Environmental, Social, and Governance (ESG) considerations have become increasingly central to corporate strategy and regulatory oversight globally. In India, the transition toward sustainable business practices has been accelerated by evolving regulatory frameworks established by key institutions: the Ministry of Corporate Affairs (MCA), the Reserve Bank of India (RBI), and the Securities and Exchange Board of India (SEBI). These regulatory bodies have progressively expanded their mandates beyond traditional regulatory functions to incorporate ESG principles, reflecting a growing recognition of sustainability's importance to India's economic development trajectory.

The integration of ESG compliance into India's corporate governance framework has been characterized by a notable shift from voluntary guidelines to mandatory reporting requirements. This transition is particularly significant given India's position as one of the world's fastest-growing major economies and its vulnerability to climate change impacts (Agarwal and Saini, 2023). As Indian corporations increasingly seek to attract global capital, ESG compliance has emerged as a critical factor influencing investment decisions and stakeholder trust.

Despite these developments, systematic research into the specific roles, overlaps, and effectiveness of India's regulatory institutions in promoting ESG compliance remains limited. This paper addresses this gap by examining how MCA, RBI, and SEBI have individually and collectively shaped India's ESG regulatory landscape, and by providing quantitative assessment of compliance trends across different industry sectors.

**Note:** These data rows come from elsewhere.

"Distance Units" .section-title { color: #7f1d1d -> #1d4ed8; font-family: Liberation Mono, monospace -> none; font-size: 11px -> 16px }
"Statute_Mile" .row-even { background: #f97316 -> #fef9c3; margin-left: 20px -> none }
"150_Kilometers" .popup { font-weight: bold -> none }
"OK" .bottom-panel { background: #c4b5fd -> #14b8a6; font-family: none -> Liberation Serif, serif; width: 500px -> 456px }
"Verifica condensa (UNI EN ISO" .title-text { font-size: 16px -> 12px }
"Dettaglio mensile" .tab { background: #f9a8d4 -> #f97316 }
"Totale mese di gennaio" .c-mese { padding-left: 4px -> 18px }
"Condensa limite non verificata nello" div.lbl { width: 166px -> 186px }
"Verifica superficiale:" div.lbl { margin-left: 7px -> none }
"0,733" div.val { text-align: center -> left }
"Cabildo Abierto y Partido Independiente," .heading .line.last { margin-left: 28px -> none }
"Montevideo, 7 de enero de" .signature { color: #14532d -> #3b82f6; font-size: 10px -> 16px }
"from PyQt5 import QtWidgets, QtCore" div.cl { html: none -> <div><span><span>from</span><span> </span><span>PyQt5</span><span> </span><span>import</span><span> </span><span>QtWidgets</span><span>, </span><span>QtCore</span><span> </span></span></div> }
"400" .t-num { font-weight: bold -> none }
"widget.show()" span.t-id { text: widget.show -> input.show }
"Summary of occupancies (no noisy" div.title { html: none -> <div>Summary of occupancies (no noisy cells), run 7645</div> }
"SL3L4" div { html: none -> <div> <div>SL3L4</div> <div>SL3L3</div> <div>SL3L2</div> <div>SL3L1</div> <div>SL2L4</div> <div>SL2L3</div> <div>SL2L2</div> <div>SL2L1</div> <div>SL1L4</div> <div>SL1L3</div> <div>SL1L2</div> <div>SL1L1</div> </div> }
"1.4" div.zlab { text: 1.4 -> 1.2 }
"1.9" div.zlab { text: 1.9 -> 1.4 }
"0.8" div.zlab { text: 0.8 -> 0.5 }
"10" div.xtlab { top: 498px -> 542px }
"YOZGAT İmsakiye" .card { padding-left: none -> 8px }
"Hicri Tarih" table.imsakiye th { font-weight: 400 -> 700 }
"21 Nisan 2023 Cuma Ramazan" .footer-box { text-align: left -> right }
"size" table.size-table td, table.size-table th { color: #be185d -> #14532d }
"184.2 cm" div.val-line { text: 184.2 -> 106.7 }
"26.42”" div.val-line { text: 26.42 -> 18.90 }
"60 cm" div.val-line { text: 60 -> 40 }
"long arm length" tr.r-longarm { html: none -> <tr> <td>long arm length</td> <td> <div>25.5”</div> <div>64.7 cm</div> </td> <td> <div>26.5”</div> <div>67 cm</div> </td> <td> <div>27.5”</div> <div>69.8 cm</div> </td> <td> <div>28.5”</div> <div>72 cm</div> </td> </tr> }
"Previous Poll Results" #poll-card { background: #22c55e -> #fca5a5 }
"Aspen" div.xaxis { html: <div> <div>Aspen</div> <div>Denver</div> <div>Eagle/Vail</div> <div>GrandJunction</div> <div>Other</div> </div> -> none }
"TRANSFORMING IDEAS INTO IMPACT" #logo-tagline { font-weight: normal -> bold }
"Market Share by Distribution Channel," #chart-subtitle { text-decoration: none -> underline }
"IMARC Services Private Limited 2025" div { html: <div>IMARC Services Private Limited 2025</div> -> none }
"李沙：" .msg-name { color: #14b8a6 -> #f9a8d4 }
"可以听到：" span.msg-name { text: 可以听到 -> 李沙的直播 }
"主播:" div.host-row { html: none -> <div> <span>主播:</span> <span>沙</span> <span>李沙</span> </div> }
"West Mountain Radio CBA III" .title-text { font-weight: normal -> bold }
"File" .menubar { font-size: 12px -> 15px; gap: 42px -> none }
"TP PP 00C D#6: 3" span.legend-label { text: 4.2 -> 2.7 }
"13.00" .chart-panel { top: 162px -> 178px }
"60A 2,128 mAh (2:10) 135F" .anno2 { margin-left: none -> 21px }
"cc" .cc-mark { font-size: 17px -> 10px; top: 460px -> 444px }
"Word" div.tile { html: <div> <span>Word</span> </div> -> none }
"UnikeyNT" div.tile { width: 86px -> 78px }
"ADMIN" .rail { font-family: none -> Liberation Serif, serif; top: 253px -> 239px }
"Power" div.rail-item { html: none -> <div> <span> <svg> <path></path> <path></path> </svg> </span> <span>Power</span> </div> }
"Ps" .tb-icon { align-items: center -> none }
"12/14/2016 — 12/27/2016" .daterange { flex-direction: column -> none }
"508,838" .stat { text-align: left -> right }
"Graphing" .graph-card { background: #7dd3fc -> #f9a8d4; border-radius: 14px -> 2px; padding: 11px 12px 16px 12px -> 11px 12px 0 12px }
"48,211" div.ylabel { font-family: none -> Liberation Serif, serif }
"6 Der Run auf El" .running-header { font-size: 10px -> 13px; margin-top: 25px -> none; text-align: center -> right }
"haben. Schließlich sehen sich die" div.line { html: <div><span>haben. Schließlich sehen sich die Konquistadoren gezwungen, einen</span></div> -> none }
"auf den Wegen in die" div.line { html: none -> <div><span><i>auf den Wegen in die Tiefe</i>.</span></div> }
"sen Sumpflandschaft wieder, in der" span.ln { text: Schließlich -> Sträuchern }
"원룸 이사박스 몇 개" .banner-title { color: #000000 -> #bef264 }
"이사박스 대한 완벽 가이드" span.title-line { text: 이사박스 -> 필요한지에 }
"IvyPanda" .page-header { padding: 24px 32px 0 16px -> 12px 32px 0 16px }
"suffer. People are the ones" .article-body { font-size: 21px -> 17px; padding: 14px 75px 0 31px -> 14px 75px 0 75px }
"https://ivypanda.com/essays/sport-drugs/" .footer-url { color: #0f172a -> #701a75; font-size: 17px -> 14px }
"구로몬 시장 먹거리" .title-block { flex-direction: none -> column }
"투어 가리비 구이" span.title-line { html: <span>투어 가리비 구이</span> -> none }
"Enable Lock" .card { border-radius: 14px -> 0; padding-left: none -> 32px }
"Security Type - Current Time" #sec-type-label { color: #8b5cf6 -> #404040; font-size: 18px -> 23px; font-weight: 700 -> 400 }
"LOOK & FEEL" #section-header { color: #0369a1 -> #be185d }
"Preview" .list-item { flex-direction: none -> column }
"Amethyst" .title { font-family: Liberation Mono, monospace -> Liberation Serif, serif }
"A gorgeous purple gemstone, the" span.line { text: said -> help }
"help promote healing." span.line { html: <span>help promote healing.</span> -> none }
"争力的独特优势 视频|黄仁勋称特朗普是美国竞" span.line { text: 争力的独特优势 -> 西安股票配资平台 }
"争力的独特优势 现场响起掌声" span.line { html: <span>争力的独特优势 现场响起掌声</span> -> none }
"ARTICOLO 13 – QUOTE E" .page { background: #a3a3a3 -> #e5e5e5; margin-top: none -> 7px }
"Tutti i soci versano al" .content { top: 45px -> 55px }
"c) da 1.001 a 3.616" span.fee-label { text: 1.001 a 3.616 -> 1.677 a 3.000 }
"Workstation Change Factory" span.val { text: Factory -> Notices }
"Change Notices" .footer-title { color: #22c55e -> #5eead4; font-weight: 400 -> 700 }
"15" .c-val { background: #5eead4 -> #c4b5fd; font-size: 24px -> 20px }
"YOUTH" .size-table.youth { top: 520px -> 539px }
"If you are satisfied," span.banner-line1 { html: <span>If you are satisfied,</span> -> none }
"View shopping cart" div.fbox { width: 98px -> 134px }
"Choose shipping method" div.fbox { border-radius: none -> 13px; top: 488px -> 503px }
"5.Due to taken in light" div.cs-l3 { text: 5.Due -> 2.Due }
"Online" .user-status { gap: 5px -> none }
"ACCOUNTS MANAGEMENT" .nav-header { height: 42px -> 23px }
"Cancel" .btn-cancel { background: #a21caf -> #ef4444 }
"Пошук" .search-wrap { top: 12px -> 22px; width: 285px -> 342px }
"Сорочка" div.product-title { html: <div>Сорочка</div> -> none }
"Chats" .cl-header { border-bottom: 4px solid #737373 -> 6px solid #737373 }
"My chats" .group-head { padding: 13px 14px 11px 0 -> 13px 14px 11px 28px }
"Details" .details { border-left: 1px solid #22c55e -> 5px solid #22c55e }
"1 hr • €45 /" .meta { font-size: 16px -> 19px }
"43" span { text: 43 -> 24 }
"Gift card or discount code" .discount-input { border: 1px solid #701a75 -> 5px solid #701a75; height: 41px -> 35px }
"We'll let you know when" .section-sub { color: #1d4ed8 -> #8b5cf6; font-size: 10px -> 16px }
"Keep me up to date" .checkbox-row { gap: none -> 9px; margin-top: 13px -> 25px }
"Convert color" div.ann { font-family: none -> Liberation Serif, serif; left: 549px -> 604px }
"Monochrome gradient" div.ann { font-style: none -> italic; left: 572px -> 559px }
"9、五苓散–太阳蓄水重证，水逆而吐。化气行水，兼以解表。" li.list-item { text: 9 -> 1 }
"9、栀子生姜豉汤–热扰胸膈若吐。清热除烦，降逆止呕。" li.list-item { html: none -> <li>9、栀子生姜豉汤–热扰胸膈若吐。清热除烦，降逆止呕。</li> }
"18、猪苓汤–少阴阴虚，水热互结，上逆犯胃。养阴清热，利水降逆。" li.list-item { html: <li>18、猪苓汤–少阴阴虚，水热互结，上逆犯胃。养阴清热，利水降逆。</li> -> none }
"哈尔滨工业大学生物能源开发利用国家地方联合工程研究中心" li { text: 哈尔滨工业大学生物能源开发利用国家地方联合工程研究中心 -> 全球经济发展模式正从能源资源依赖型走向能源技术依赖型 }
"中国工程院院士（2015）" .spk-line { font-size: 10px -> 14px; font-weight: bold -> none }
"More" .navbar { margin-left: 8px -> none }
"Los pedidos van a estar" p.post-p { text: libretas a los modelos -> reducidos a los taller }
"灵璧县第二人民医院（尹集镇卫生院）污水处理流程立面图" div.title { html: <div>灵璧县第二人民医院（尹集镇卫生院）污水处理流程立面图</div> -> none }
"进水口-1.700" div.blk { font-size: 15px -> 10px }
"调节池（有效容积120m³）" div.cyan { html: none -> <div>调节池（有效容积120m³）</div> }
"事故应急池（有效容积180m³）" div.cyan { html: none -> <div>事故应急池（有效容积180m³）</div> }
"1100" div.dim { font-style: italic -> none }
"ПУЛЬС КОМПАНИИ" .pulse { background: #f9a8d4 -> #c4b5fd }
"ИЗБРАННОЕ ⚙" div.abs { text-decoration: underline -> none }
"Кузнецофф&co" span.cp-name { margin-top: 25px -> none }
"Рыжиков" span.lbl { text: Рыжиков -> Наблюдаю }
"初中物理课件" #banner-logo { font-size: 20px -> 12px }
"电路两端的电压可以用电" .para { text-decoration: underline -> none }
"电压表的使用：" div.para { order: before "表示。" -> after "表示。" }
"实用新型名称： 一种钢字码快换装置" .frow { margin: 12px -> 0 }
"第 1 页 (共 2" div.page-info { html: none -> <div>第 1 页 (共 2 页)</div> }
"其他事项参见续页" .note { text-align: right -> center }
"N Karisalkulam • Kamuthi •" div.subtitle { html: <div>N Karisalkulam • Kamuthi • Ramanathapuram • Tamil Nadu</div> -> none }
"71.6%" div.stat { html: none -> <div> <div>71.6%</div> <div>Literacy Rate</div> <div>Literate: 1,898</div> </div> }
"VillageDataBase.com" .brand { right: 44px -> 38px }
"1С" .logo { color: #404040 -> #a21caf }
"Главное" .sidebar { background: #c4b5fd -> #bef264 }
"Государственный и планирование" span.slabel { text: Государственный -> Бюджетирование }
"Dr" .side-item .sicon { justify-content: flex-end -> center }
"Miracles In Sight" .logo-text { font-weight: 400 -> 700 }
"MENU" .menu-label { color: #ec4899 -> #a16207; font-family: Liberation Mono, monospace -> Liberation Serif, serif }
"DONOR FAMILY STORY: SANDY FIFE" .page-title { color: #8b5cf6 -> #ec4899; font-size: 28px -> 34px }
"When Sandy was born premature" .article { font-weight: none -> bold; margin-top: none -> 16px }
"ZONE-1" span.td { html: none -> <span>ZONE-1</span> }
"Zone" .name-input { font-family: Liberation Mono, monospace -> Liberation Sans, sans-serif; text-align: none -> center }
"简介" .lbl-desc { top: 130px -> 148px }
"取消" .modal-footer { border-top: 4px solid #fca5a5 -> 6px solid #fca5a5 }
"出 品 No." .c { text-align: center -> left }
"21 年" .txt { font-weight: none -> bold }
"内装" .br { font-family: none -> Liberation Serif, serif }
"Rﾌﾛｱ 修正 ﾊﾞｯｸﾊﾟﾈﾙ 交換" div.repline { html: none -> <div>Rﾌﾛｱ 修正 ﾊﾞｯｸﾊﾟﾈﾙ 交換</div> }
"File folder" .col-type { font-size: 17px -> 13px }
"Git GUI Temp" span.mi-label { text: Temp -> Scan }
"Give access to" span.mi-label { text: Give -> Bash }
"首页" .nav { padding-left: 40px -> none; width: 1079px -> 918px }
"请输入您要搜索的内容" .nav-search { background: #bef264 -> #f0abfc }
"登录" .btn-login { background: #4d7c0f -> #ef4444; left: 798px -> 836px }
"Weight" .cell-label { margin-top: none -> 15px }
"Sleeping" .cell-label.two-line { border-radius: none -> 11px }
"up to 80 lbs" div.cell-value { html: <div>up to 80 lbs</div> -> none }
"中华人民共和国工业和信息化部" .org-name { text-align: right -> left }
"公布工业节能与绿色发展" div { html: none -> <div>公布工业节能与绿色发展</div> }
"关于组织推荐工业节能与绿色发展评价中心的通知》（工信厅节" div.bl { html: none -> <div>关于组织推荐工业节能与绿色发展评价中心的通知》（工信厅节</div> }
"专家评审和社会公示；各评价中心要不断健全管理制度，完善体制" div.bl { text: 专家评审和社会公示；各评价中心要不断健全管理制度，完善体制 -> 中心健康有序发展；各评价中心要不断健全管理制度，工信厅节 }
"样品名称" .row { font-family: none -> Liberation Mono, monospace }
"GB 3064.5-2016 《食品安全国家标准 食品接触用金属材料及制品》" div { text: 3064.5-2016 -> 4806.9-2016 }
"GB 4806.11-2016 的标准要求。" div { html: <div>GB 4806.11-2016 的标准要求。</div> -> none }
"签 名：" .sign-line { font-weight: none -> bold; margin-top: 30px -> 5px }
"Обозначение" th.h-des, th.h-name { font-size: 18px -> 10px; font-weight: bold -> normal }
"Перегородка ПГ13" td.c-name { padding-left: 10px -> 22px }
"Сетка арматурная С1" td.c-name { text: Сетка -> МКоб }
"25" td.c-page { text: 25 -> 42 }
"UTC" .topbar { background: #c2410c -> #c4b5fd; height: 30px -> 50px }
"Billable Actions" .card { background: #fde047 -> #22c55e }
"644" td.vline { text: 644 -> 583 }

The research is particularly timely given recent regulatory developments, including SEBI's introduction of the Business Responsibility and Sustainability Reporting (BRSR) framework, the RBI's initiatives on climate risk management, and the MCA's evolving guidelines on corporate social responsibility (CSR). By analyzing these developments comprehensively, this study aims to provide stakeholders with insights into the complex interplay between regulation and sustainable business practices in the Indian context.

2. Literature Review

2.1 Evolution of ESG Regulatory Framework in India

The development of India's ESG regulatory framework has been documented across several studies. Rajput et al. (2021) trace the evolution from voluntary guidelines to increasingly mandatory requirements, highlighting significant milestones including the National Voluntary Guidelines on Social, Environmental and Economic Responsibilities of Business (NVGs) introduced by the MCA in 2011. These guidelines laid the groundwork for subsequent regulatory developments that have shaped India's approach to ESG compliance.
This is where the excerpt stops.